There's two different operations at work, Paging and swapping. Paging
is when individual pages are shuffled (either discarded or swapped
to/from disk), while ``swapping'' generally means the entire
process got sent to/from disk.
Needless to say, swapping a process is a pretty drastic event, and usually
only reserved for when there's a memory crunch and paging out cannot free
enough memory quickly enough. Also, there's some variation on how
swapping is implemented in OS's. Some don't do it at all or do a hybrid
of paging and swapping instead.
As you say, paging out doesn't necessarily involve disk IO, eg: text (code)
pages are read-only and can simply be discarded if they are not used (and
reloaded if/when needed). Data pages are also discarded if unmodified, and
paged out if there's been any changes. Allocated memory (malloc) is always
saved to disk since there's no executable file to recover the data from.

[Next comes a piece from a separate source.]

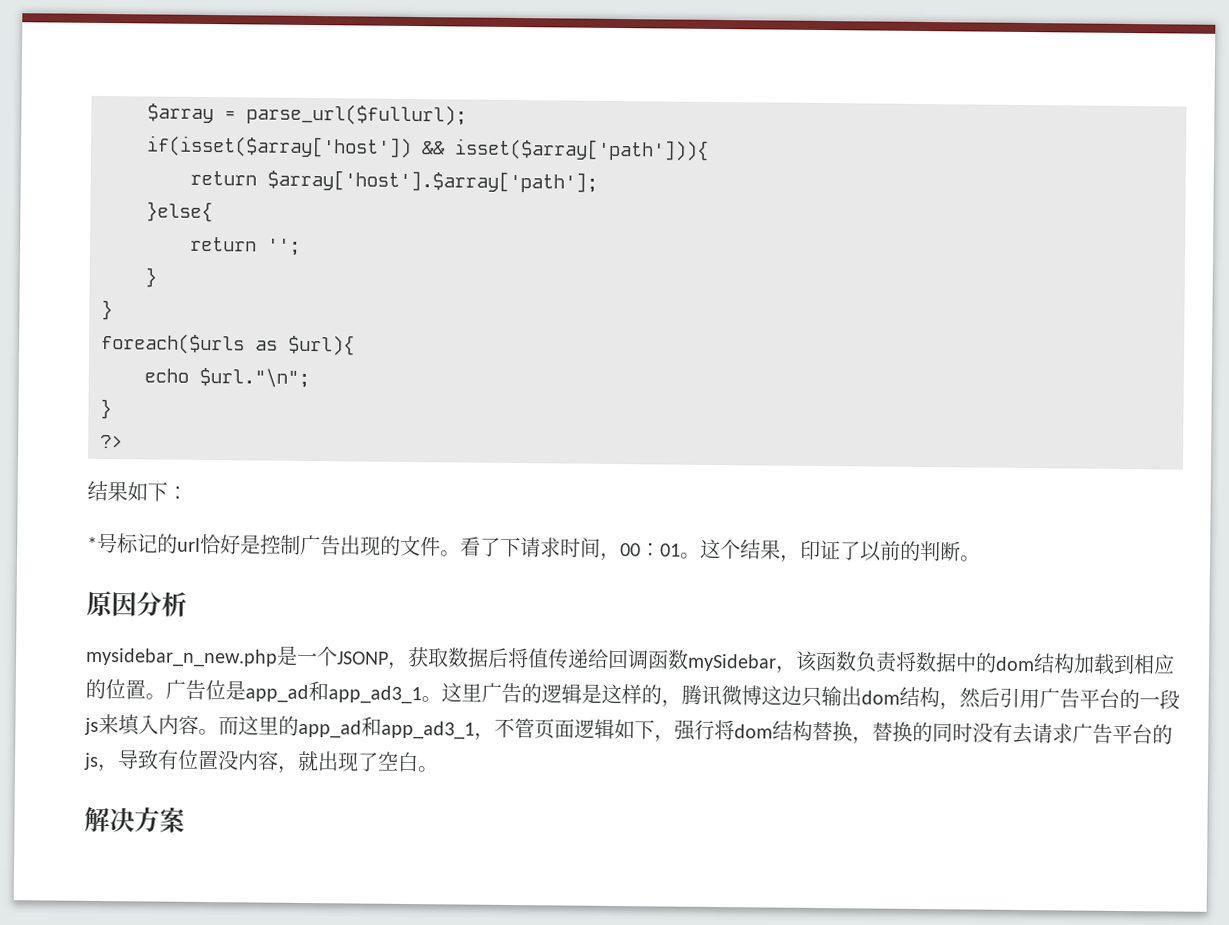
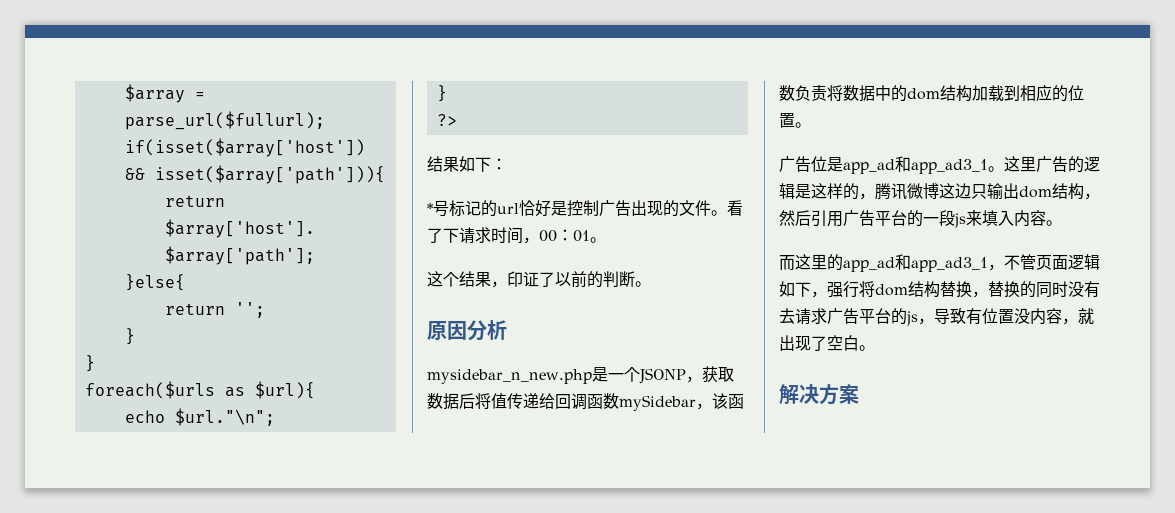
(701, 555) none -> (606, 240) //
(166, 696) none -> (811, 125) //
(219, 732) none -> (1062, 223) //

mmap() memory is variable.. If it's backed from a file, it uses the same
rules as the data segment of a file - ie: either discarded if unmodified or
paged out.
There's also ``demand zeroing'' of pages as well that cause faults.. If you
malloc memory and it calls brk()/sbrk() to allocate new pages, the chances
are that you are allocated demand zero pages. Ie: the pages are not
``really'' attached to your process yet, but when you access them for the
first time, the page fault causes the page to be connected to the process
address space and zeroed - this saves unnecessary zeroing of pages that are
allocated but never used.
The ``page faults with physical IO'' comes from the OS via getrusage(). It's
highly OS dependent on what it means. Generally, it means that the process
accessed a page that was not present in memory (for whatever reason) and
there was disk access to fetch it. Many OS's load executables by demand
paging as well, so the act of starting squid implicitly causes page faults
with disk IO - however, many (but not all) OS's use ``read ahead'' and
``prefault'' heuristics to streamline the loading. Some OS's maintain
``intent queues'' so that pages can be selected as pageout candidates ahead
of time. When (say) squid touches a freshly allocated demand zero page and
one is needed, the OS can page out one of the candidates on the spot,
causing a 'fault with physical IO' with demand zeroing of allocated memory
which doesn't happen on many other OS's. (The other OS's generally put
the process to sleep while the pageout daemon finds a page for it).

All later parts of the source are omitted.